» Task requirements
Could you copy the records below exactly, leaving out any pictures they include?

» Materials provided
-------
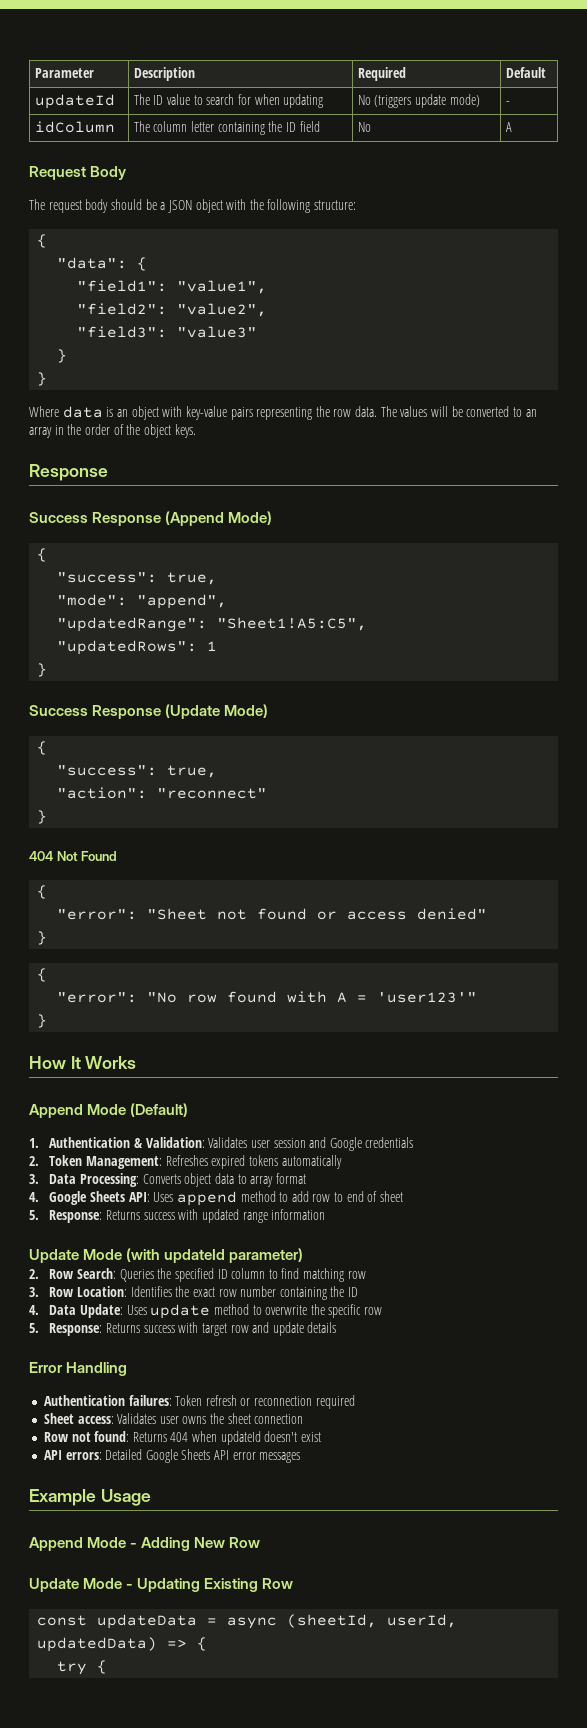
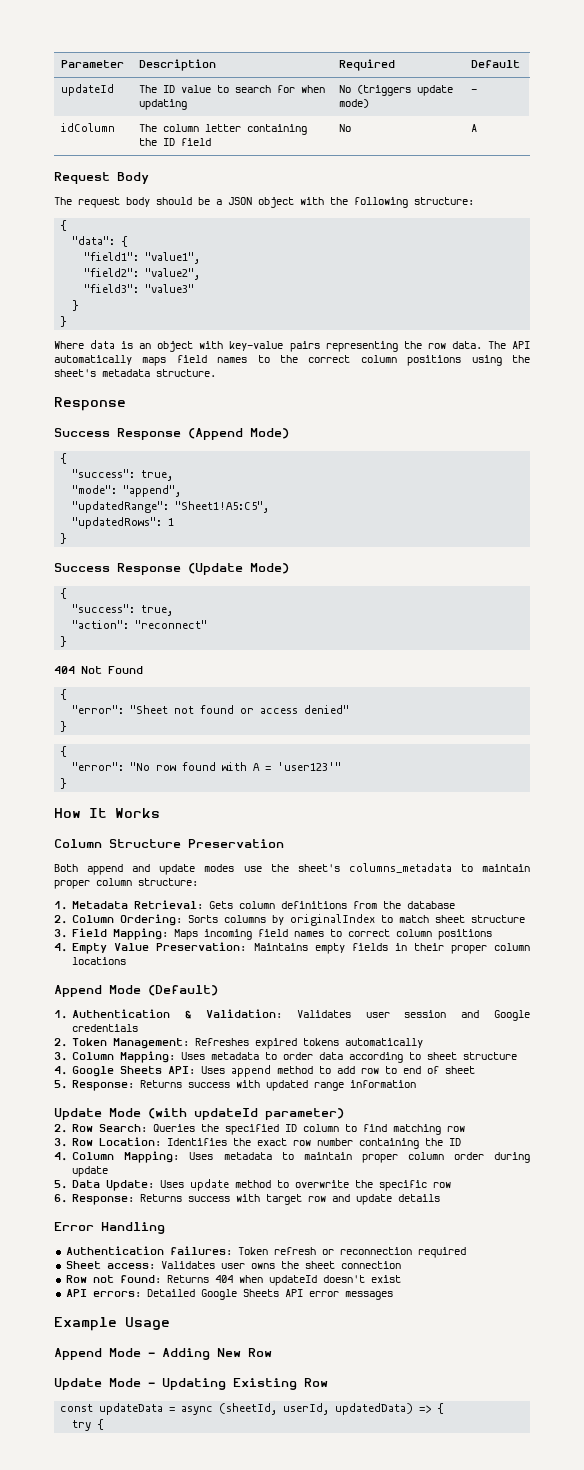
- The values will be converted to an array in the order of the object keys.
+ The API automatically maps field names to the correct column positions using the sheet's metadata structure.
+ Column Structure Preservation
+ Both append and update modes use the sheet's columns_metadata to maintain proper column structure:
+ 1. Metadata Retrieval: Gets column definitions from the database
+ 2. Column Ordering: Sorts columns by originalIndex to match sheet structure
+ 3. Field Mapping: Maps incoming field names to correct column positions
+ 4. Empty Value Preservation: Maintains empty fields in their proper column locations
- 3. Data Processing: Converts object data to array format
+ 3. Column Mapping: Uses metadata to order data according to sheet structure
- 4. Data Update: Uses update method to overwrite the specific row
+ 4. Column Mapping: Uses metadata to maintain proper column order during update
+ 5. Data Update: Uses update method to overwrite the specific row
- 5. Response: Returns success with target row and update details
+ 6. Response: Returns success with target row and update details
-------
» Response for this exercise
- The values will be converted to an array in the order of the object keys.
+ The API automatically maps field names to the correct column positions using the sheet's metadata structure.
+ Column Structure Preservation
+ Both append and update modes use the sheet's columns_metadata to maintain proper column structure:
+ 1. Metadata Retrieval: Gets column definitions from the database
+ 2. Column Ordering: Sorts columns by originalIndex to match sheet structure
+ 3. Field Mapping: Maps incoming field names to correct column positions
+ 4. Empty Value Preservation: Maintains empty fields in their proper column locations
- 3. Data Processing: Converts object data to array format
+ 3. Column Mapping: Uses metadata to order data according to sheet structure
- 4. Data Update: Uses update method to overwrite the specific row
+ 4. Column Mapping: Uses metadata to maintain proper column order during update
+ 5. Data Update: Uses update method to overwrite the specific row
- 5. Response: Returns success with target row and update details
+ 6. Response: Returns success with target row and update details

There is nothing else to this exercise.